> _The task_
Set the entries below down again, please. Match them exactly.

══ Dataset

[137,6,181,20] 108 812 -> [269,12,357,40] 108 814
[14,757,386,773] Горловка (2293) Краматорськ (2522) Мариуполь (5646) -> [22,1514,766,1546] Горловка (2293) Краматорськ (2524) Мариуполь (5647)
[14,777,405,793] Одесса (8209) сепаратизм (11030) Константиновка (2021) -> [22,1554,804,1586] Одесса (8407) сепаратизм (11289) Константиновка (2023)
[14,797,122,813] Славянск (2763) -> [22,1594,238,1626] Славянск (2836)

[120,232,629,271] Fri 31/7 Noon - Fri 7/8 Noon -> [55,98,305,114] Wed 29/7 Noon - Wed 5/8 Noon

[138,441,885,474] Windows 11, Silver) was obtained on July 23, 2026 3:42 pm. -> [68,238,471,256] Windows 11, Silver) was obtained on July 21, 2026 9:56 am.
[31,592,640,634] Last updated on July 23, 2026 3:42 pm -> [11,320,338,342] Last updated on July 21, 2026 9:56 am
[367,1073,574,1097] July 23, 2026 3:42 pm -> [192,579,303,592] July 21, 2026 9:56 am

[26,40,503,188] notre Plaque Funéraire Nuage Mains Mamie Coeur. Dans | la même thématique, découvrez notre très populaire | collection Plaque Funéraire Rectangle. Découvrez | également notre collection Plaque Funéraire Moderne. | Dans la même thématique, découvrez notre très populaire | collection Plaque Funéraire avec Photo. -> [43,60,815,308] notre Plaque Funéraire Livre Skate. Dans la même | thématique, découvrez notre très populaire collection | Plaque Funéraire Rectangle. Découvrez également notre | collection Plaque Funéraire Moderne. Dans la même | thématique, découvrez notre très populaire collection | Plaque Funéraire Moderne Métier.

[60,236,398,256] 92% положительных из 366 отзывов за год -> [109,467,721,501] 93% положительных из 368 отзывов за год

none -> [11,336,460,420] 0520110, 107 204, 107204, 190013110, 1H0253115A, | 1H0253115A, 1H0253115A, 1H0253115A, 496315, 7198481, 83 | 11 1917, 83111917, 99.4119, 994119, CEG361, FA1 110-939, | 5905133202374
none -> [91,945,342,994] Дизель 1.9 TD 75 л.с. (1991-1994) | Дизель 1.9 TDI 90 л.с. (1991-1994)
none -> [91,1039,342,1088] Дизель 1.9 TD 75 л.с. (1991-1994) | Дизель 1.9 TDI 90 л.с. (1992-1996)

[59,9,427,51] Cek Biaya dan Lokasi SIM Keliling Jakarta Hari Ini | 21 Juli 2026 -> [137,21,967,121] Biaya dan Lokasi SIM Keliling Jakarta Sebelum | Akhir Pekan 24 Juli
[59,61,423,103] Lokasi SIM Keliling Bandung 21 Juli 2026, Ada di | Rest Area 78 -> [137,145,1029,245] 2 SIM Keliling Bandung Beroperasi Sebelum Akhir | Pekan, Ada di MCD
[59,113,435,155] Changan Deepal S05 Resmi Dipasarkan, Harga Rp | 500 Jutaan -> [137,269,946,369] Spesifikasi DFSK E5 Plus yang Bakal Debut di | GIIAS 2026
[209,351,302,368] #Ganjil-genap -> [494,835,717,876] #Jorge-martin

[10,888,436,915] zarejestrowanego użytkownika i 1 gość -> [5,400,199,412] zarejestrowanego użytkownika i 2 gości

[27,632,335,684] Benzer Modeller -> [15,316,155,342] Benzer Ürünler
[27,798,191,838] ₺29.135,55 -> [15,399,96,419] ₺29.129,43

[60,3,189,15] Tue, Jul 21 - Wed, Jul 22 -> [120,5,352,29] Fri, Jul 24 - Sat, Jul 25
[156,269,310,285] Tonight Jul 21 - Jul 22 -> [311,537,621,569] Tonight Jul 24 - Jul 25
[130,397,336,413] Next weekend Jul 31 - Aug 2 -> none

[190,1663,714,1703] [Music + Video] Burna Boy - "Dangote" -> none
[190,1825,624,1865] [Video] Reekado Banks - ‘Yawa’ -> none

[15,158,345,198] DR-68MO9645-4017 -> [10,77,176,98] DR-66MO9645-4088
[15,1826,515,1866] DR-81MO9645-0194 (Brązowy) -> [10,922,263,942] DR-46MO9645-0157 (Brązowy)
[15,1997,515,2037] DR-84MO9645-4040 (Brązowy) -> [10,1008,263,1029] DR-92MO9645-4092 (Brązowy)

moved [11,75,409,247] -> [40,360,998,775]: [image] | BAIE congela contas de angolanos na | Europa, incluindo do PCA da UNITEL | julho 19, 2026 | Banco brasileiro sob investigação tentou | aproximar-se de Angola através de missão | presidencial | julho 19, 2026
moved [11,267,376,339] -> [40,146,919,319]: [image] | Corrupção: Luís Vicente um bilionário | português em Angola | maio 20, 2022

════

> _Solution for this problem_
[137,6,181,20] 108 812 -> [269,12,357,40] 108 814
[14,757,386,773] Горловка (2293) Краматорськ (2522) Мариуполь (5646) -> [22,1514,766,1546] Горловка (2293) Краматорськ (2524) Мариуполь (5647)
[14,777,405,793] Одесса (8209) сепаратизм (11030) Константиновка (2021) -> [22,1554,804,1586] Одесса (8407) сепаратизм (11289) Константиновка (2023)
[14,797,122,813] Славянск (2763) -> [22,1594,238,1626] Славянск (2836)

[120,232,629,271] Fri 31/7 Noon - Fri 7/8 Noon -> [55,98,305,114] Wed 29/7 Noon - Wed 5/8 Noon

[138,441,885,474] Windows 11, Silver) was obtained on July 23, 2026 3:42 pm. -> [68,238,471,256] Windows 11, Silver) was obtained on July 21, 2026 9:56 am.
[31,592,640,634] Last updated on July 23, 2026 3:42 pm -> [11,320,338,342] Last updated on July 21, 2026 9:56 am
[367,1073,574,1097] July 23, 2026 3:42 pm -> [192,579,303,592] July 21, 2026 9:56 am

[26,40,503,188] notre Plaque Funéraire Nuage Mains Mamie Coeur. Dans | la même thématique, découvrez notre très populaire | collection Plaque Funéraire Rectangle. Découvrez | également notre collection Plaque Funéraire Moderne. | Dans la même thématique, découvrez notre très populaire | collection Plaque Funéraire avec Photo. -> [43,60,815,308] notre Plaque Funéraire Livre Skate. Dans la même | thématique, découvrez notre très populaire collection | Plaque Funéraire Rectangle. Découvrez également notre | collection Plaque Funéraire Moderne. Dans la même | thématique, découvrez notre très populaire collection | Plaque Funéraire Moderne Métier.

[60,236,398,256] 92% положительных из 366 отзывов за год -> [109,467,721,501] 93% положительных из 368 отзывов за год

none -> [11,336,460,420] 0520110, 107 204, 107204, 190013110, 1H0253115A, | 1H0253115A, 1H0253115A, 1H0253115A, 496315, 7198481, 83 | 11 1917, 83111917, 99.4119, 994119, CEG361, FA1 110-939, | 5905133202374
none -> [91,945,342,994] Дизель 1.9 TD 75 л.с. (1991-1994) | Дизель 1.9 TDI 90 л.с. (1991-1994)
none -> [91,1039,342,1088] Дизель 1.9 TD 75 л.с. (1991-1994) | Дизель 1.9 TDI 90 л.с. (1992-1996)

[59,9,427,51] Cek Biaya dan Lokasi SIM Keliling Jakarta Hari Ini | 21 Juli 2026 -> [137,21,967,121] Biaya dan Lokasi SIM Keliling Jakarta Sebelum | Akhir Pekan 24 Juli
[59,61,423,103] Lokasi SIM Keliling Bandung 21 Juli 2026, Ada di | Rest Area 78 -> [137,145,1029,245] 2 SIM Keliling Bandung Beroperasi Sebelum Akhir | Pekan, Ada di MCD
[59,113,435,155] Changan Deepal S05 Resmi Dipasarkan, Harga Rp | 500 Jutaan -> [137,269,946,369] Spesifikasi DFSK E5 Plus yang Bakal Debut di | GIIAS 2026
[209,351,302,368] #Ganjil-genap -> [494,835,717,876] #Jorge-martin

[10,888,436,915] zarejestrowanego użytkownika i 1 gość -> [5,400,199,412] zarejestrowanego użytkownika i 2 gości

[27,632,335,684] Benzer Modeller -> [15,316,155,342] Benzer Ürünler
[27,798,191,838] ₺29.135,55 -> [15,399,96,419] ₺29.129,43

[60,3,189,15] Tue, Jul 21 - Wed, Jul 22 -> [120,5,352,29] Fri, Jul 24 - Sat, Jul 25
[156,269,310,285] Tonight Jul 21 - Jul 22 -> [311,537,621,569] Tonight Jul 24 - Jul 25
[130,397,336,413] Next weekend Jul 31 - Aug 2 -> none

[190,1663,714,1703] [Music + Video] Burna Boy - "Dangote" -> none
[190,1825,624,1865] [Video] Reekado Banks - ‘Yawa’ -> none

[15,158,345,198] DR-68MO9645-4017 -> [10,77,176,98] DR-66MO9645-4088
[15,1826,515,1866] DR-81MO9645-0194 (Brązowy) -> [10,922,263,942] DR-46MO9645-0157 (Brązowy)
[15,1997,515,2037] DR-84MO9645-4040 (Brązowy) -> [10,1008,263,1029] DR-92MO9645-4092 (Brązowy)

moved [11,75,409,247] -> [40,360,998,775]: [image] | BAIE congela contas de angolanos na | Europa, incluindo do PCA da UNITEL | julho 19, 2026 | Banco brasileiro sob investigação tentou | aproximar-se de Angola através de missão | presidencial | julho 19, 2026
moved [11,267,376,339] -> [40,146,919,319]: [image] | Corrupção: Luís Vicente um bilionário | português em Angola | maio 20, 2022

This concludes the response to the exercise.